It is Monday.
It is early.
It is a day on which I had to remind myself that I really do love my job, when my alarm went off a few minutes before 4am.
Now, I’m at work and mulling over packing designs for strange and random products, looking at art blogs and packaging blogs to get my creative juices flowing.
Unfortunately, it worked a little too well, and now I want to go away and work on my own stuff. Which is, on the one hand, awesome — I had a few days of not really feeling the creativity bug, which is always frustrating, not to mention, the spark is a little less sparkly after a full work week creating. But this morning, looking at the super cute and sexy pin-up art of Bill Pressing, I just want to curl up with a sketchpad. Not just due to his adorably curvy ladies, but also ’cause of his wonderful use of color and value and composition. But, I’m gonna rein it in and work on making some packaging. Then at lunch, I can peck away a little more at my ongoing personal piece that is taking a year and a day, since I have mostly just been working on it on my lunch break. (Almost there, though!)

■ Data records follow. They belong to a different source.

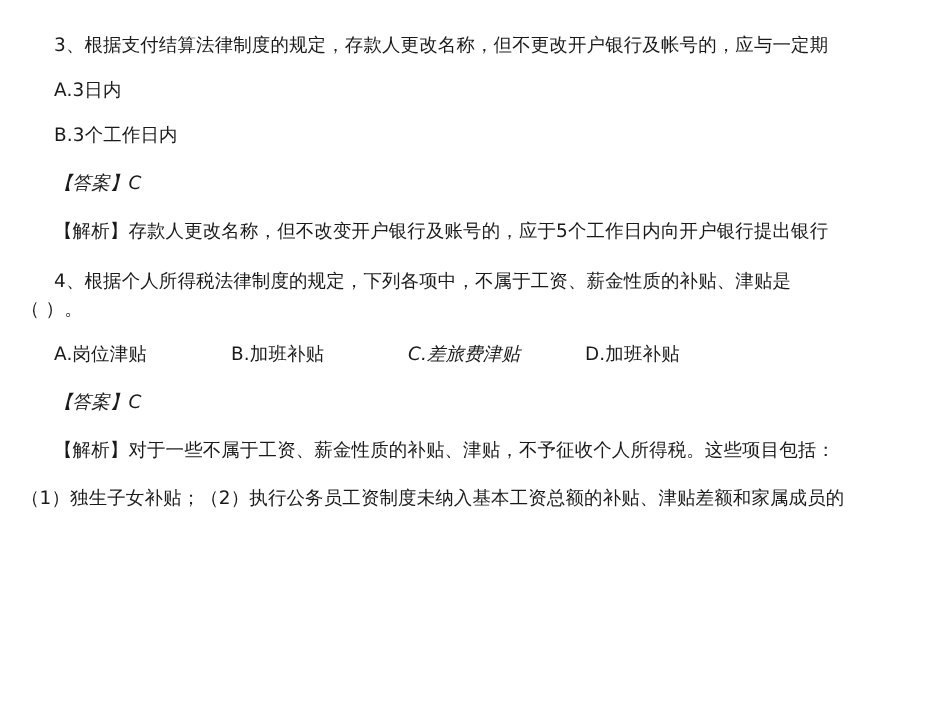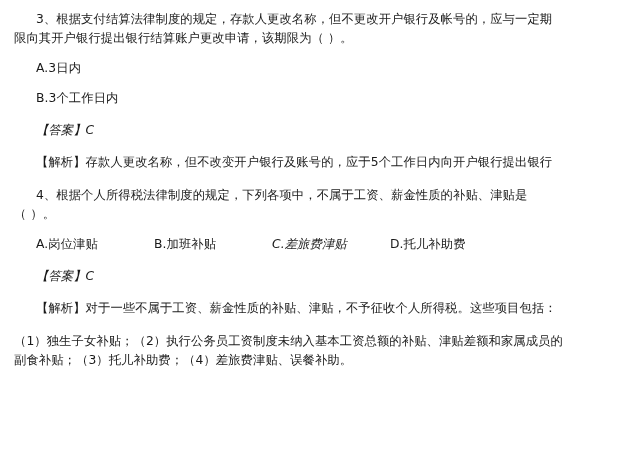--- a/index.html
+++ b/index.html
@@ -20,6 +20,7 @@
     box-sizing: border-box;
     padding: 10px 8px 0 14px;
     position: relative;
+    margin-top: 11px;
   }
   .block {
     font-size: 12.3px;

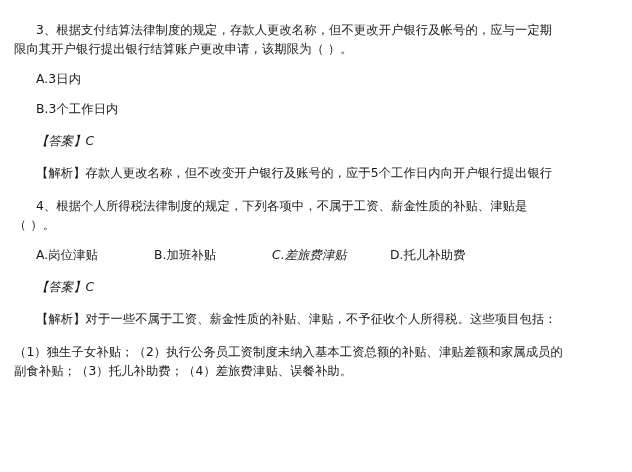--- a/index.html
+++ b/index.html
@@ -81,7 +81,6 @@
 
   <div class="block">
     <div class="q1 nowrapline">3、根据支付结算法律制度的规定，存款人更改名称，但不更改开户银行及帐号的，应与一定期</div>
-    <div class="q1 q1-cont">限向其开户银行提出银行结算账户更改申请，该期限为（    ）。</div>
 
     <div class="opt">A.3日内</div>
     <div class="opt">B.3个工作日内</div>

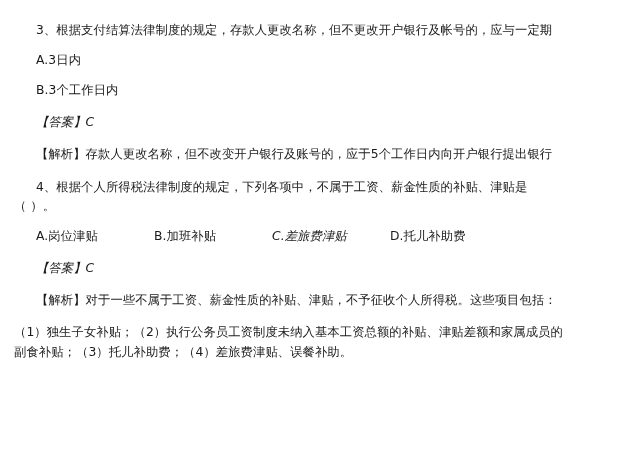--- a/index.html
+++ b/index.html
@@ -95,7 +95,7 @@
     <div class="q2 q2-cont" style="margin-top:0;padding-left:0;">（    ）。</div>
 
     <div class="opt-row">
-      <span class="o o-a">A.岗位津贴</span><span class="o o-b">B.加班补贴</span><span class="o o-c">C.差旅费津贴</span><span class="o">D.托儿补助费</span>
+      <span class="o o-a">A.岗位津贴</span><span class="o o-b">B.加班补贴</span><span class="o o-c">C.差旅费津贴</span><span class="o">D.加班补贴</span>
     </div>
 
     <div class="ans"><span>【答案】</span><span>C</span></div>

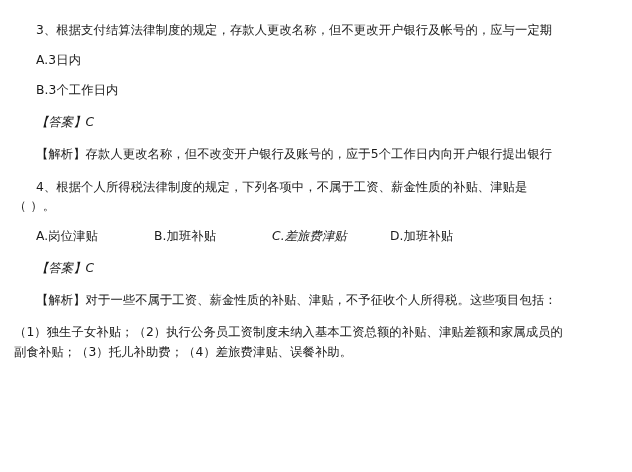--- a/index.html
+++ b/index.html
@@ -102,7 +102,6 @@
 
     <div class="ana"><span>【解析】</span><span>对于一些不属于工资、薪金性质的补贴、津贴，不予征收个人所得税。这些项目包括：</span></div>
     <div class="ana ana-cont">（1）独生子女补贴；（2）执行公务员工资制度未纳入基本工资总额的补贴、津贴差额和家属成员的</div>
-    <div class="ana ana-cont" style="margin-top:0;">副食补贴；（3）托儿补助费；（4）差旅费津贴、误餐补助。</div>
   </div>
 
 </div>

Other art-related stuff…a few days ago, there was an internet artistic community uproar regarding a website selling art nabbed off of DeviantArt and another site (and for $200-$300 per print, no less, and of course, original artist getting nothing.) I dutifully added my voice to the tumult putting out the word that artists should check if their art was being sold without their knowledge or consent. The site was down within about a day — good job, internet. And usually, the story ends there for me. But this morning, a fellow DeviantArt user sent me a message informing me that one of my pieces (that they knew of) had been on the site. It was taken down before I saw it, but I am…slightly flattered, to be honest. I mean, no, they shouldn’t be selling people’s art…it’s horrible and I don’t understand how they think that is okay, but the site is down, so…the internet prevails. But, while it was up, they thought my art was good enough to sell for a horrible mark up. I always kind of felt like, if my art was good enough for people to want to steal it, then I would know I had ‘made it’. Forget having a graphic design job, and doing professional illustration freelance on the side. It’s all about illegal use of my work.